Dünyanın en kritik jeopolitik fay hatlarından biri, Pasifik Okyanusu'nun batı sularında, Çin ile ABD arasında uzanıyor. Bu gerilimin merkezinde ise iki süper gücün egemenlik mücadelesinde bir mihenk taşına dönüşen Tayvan yer alıyor. 2026 Mali Yılı için kabul edilen ABD Ulusal Savunma Yetkilendirme Yasası (NDAA), bu mücadelede stratejik bir dönüm noktasını teşkil ediyor. Washington, onlarca yıldır sürdürdüğü “stratejik belirsizlik” perdesini aralayarak, Tayvan'a yönelik desteğini daha somut, operasyonel ve bağlayıcı bir çerçeveye oturtuyor. Bu durum, uluslararası ilişkilerde güç dengelerinin nasıl değiştiğine ve küresel istikrarın kırılganlığına dair çarpıcı bir örnek oluşturuyor.

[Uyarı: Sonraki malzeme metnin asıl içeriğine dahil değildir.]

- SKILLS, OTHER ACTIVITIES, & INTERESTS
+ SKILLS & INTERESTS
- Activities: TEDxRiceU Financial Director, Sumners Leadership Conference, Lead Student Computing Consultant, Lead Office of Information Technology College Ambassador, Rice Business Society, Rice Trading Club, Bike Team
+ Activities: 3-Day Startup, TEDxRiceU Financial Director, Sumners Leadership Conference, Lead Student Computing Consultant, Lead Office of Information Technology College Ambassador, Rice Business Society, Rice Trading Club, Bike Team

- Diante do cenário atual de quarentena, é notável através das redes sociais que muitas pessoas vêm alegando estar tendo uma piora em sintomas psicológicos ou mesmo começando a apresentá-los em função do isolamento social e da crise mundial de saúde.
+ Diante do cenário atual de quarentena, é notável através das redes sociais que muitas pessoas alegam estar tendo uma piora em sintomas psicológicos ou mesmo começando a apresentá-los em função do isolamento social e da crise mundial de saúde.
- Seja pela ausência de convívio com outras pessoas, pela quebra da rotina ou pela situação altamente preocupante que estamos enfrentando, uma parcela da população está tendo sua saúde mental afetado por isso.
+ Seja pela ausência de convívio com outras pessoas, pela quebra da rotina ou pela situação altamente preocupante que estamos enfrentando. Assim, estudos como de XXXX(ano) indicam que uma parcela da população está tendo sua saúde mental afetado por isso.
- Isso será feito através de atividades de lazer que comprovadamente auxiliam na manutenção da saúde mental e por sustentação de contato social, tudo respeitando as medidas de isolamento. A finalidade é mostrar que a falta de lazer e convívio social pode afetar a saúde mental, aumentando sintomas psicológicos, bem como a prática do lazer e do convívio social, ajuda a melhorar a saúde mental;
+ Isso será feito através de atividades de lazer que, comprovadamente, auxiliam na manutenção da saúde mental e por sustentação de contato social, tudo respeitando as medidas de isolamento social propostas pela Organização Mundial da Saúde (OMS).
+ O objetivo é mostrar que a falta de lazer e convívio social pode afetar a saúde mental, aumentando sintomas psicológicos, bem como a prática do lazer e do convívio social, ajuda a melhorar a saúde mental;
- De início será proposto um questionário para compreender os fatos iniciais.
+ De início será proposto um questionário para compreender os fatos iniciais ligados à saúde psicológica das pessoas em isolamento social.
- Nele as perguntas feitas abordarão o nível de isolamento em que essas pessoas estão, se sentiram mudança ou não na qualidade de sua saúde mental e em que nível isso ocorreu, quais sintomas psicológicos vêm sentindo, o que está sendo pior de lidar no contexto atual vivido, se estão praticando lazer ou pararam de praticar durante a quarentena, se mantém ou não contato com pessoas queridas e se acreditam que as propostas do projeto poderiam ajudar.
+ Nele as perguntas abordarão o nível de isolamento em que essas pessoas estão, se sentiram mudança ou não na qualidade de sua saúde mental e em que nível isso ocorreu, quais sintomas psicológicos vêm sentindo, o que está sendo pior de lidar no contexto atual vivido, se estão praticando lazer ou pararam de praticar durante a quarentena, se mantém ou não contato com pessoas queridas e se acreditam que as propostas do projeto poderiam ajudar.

Stratejik belirsizlikten operasyonel netliğe geçiş
Soğuk Savaş sonrası dönemde ABD'nin Tayvan politikası, Çin'i tamamen kışkırtmaktan kaçınan ancak ada üzerindeki iddialarını da tanımayan dengeli bir belirsizlik üzerine kuruluydu. NDAA 2026, bu dengeyi temelden sarsıyor. Yasanın, iki parti tarafından da ezici bir çoğunlukla (77'ye karşı 20) kabul edilmesi, ABD siyasetindeki derin fikir birliğini gözler önüne seriyor. Bu, kısa vadeli siyasi hesapların ötesinde, Pekin'e yönelik uzun vadeli bir stratejik meydan okuma anlamına geliyor. Yasa, caydırıcılık teorisinden pratiğe geçişi temsil ediyor; artık sadece bir “tepki verme olasılığı” değil, “nasıl tepki verileceğinin” detaylı bir planı masada duruyor.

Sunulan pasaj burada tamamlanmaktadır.